Records from a data source:
<<<<
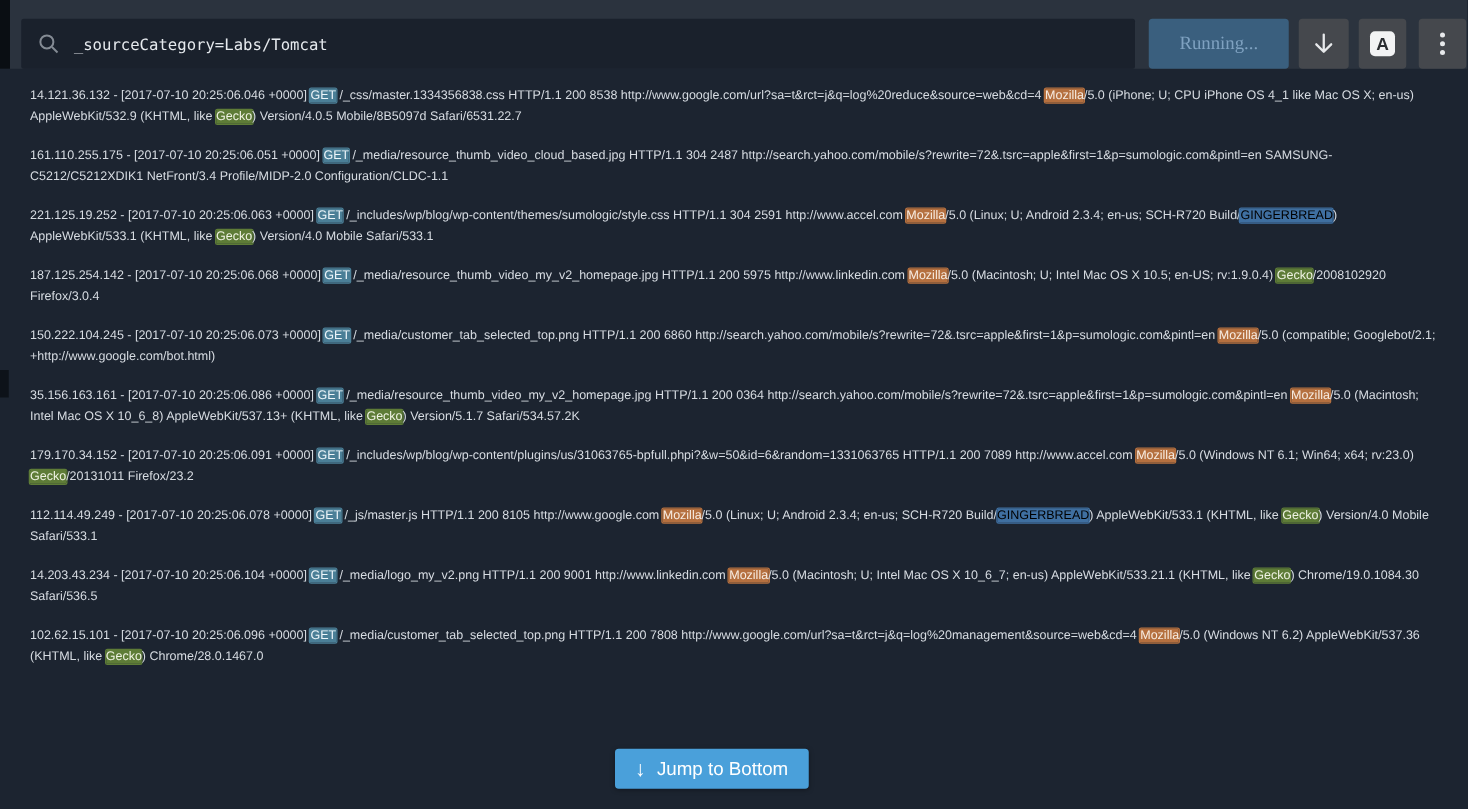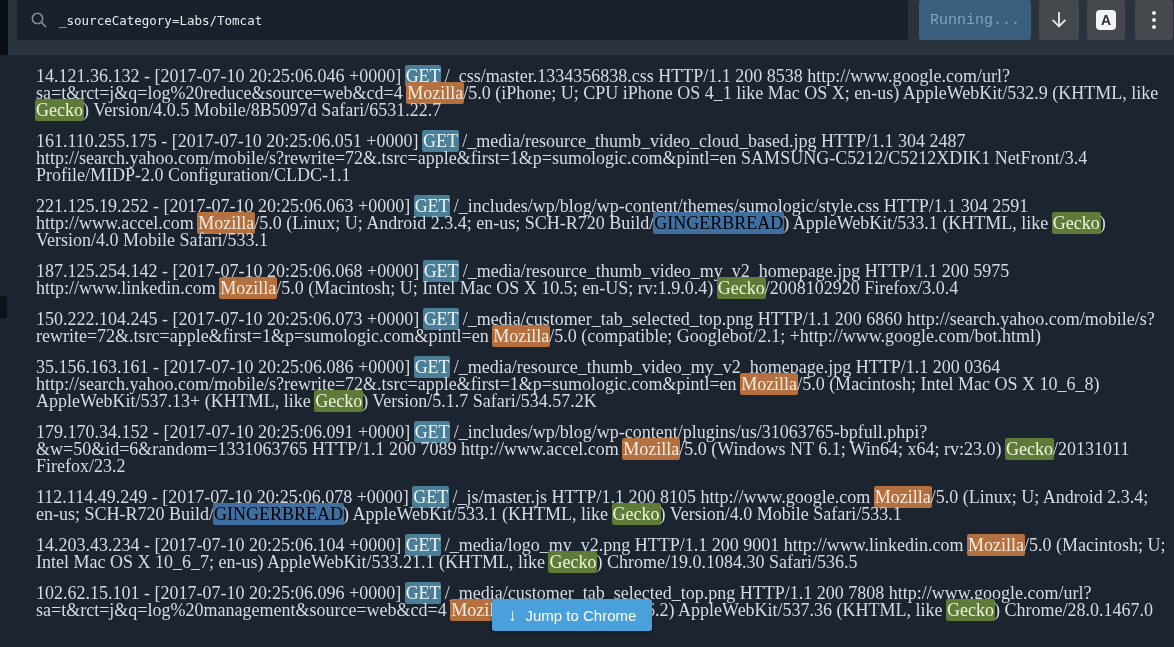--- a/index.html
+++ b/index.html
@@ -3,57 +3,57 @@
 <meta charset="utf-8">
 <style>
   html,body{margin:0;padding:0;}
   body{
     width:1174px;height:647px;overflow:hidden;position:relative;
     background:#1c2430;font-family:"Liberation Sans",sans-serif;
   }
   
   .toolbar{
     position:absolute;top:0;left:0;width:1174px;height:55px;
-    background:#2b333e;display:flex;align-items:flex-start;box-sizing:border-box;
+    background:#2b333e;display:flex;align-items:flex-end;box-sizing:border-box;
   }
   .edge{width:8px;height:55px;background:#0a0e13;flex:none;}
   .search{
     flex:none;width:891px;height:40px;margin-left:9px;background:#1a212c;
     border-radius:2px;display:flex;align-items:center;box-sizing:border-box;
   }
   .search svg{margin-left:13px;flex:none;}
   .search-input{
     background:transparent;border:none;outline:none;color:#e6eaee;
     font-family:"DejaVu Sans Mono",monospace;font-size:12.5px;
     margin-left:9px;width:820px;
   }
   .btn-running{
     flex:none;margin-left:11px;width:112px;height:40px;background:#3a5f7e;
     color:#7fa2c1;font-size:15px;border:none;border-radius:3px;
-    font-family:Liberation Mono, monospace;cursor:default;
+    font-family:Liberation Serif, serif;cursor:default;
   }
   .icon-btn{
     flex:none;height:40px;background:#45484d;border:none;border-radius:3px;
     display:flex;align-items:center;justify-content:center;cursor:pointer;padding:0;
   }
   .w40{width:40px;margin-left:8px;}
   .w38a{width:38px;margin-left:8px;}
   .w38b{width:38px;margin-left:10px;}
   .a-badge{
     width:20px;height:20px;background:#f2f3f4;border-radius:4px;color:#2a2d31;
     font-weight:bold;font-size:14px;line-height:20px;text-align:center;display:block;
     font-family:"Liberation Sans",sans-serif;
   }
   .dots{display:flex;flex-direction:column;gap:3px;}
   .dots i{width:4px;height:4px;border-radius:50%;background:#e7e9eb;display:block;}
   
   .log{
     position:absolute;top:55px;left:0;right:0;bottom:0;
-    padding:13px 0 0 36px;box-sizing:border-box;
-    font-family:Liberation Serif, serif;font-size:18px;line-height:17px;
+    padding:13px 0 0 24px;box-sizing:border-box;
+    font-family:Liberation Sans, sans-serif;font-size:10px;line-height:17px;
     color:#d7dce2;overflow:hidden;
   }
   .entry{width:1130px;margin-bottom:14px;white-space:pre-wrap;overflow-wrap:break-word;}
   .hl{border-radius:1px;}
   .hl-get{background:#4b7f97;color:#eef6fa;box-shadow:0 0 0 1px #4b7f97;}
   .hl-mozilla{background:#b5703f;color:#f7ece2;box-shadow:0 0 0 1px #b5703f;}
   .hl-gecko{background:#5e7c37;color:#eff3e3;box-shadow:0 0 0 1px #5e7c37;}
   .hl-gingerbread{background:#3f6fa0;color:#000000;box-shadow:0 0 0 1px #3f6fa0;}
   
   .jump{
@@ -112,14 +112,14 @@
     <div class="entry">179.170.34.152 - [2017-07-10 20:25:06.091 +0000] <span class="hl hl-get">GET</span> /_includes/wp/blog/wp-content/plugins/us/31063765-bpfull.phpi?&amp;w=50&amp;id=6&amp;random=1331063765 HTTP/1.1 200 7089 http://www.accel.com <span class="hl hl-mozilla">Mozilla</span>/5.0 (Windows NT 6.1; Win64; x64; rv:23.0) <span class="hl hl-gecko">Gecko</span>/20131011 Firefox/23.2</div>
     <div class="entry">112.114.49.249 - [2017-07-10 20:25:06.078 +0000] <span class="hl hl-get">GET</span> /_js/master.js HTTP/1.1 200 8105 http://www.google.com <span class="hl hl-mozilla">Mozilla</span>/5.0 (Linux; U; Android 2.3.4; en-us; SCH-R720 Build/<span class="hl hl-gingerbread">GINGERBREAD</span>) AppleWebKit/533.1 (KHTML, like <span class="hl hl-gecko">Gecko</span>) Version/4.0 Mobile Safari/533.1</div>
     <div class="entry">14.203.43.234 - [2017-07-10 20:25:06.104 +0000] <span class="hl hl-get">GET</span> /_media/logo_my_v2.png HTTP/1.1 200 9001 http://www.linkedin.com <span class="hl hl-mozilla">Mozilla</span>/5.0 (Macintosh; U; Intel Mac OS X 10_6_7; en-us) AppleWebKit/533.21.1 (KHTML, like <span class="hl hl-gecko">Gecko</span>) Chrome/19.0.1084.30 Safari/536.5</div>
     <div class="entry">102.62.15.101 - [2017-07-10 20:25:06.096 +0000] <span class="hl hl-get">GET</span> /_media/customer_tab_selected_top.png HTTP/1.1 200 7808 http://www.google.com/url?sa=t&amp;rct=j&amp;q=log%20management&amp;source=web&amp;cd=4 <span class="hl hl-mozilla">Mozilla</span>/5.0 (Windows NT 6.2) AppleWebKit/537.36 (KHTML, like <span class="hl hl-gecko">Gecko</span>) Chrome/28.0.1467.0</div>
   </div>
 
 <div class="thumb"></div>
 
 <button class="jump">
   <span class="arr">↓</span>
-  <span>Jump to Chrome</span>
+  <span>Jump to Bottom</span>
 </button>
 
 </body></html>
>>>>
### Aim of the exercise
The lines to copy are those in the records above containing the word "serif".

### Result of the exercise
     background:#1c2430;font-family:"Liberation Sans",sans-serif;
+    font-family:Liberation Serif, serif;cursor:default;
     font-family:"Liberation Sans",sans-serif;
-    font-family:Liberation Serif, serif;font-size:18px;line-height:17px;
+    font-family:Liberation Sans, sans-serif;font-size:10px;line-height:17px;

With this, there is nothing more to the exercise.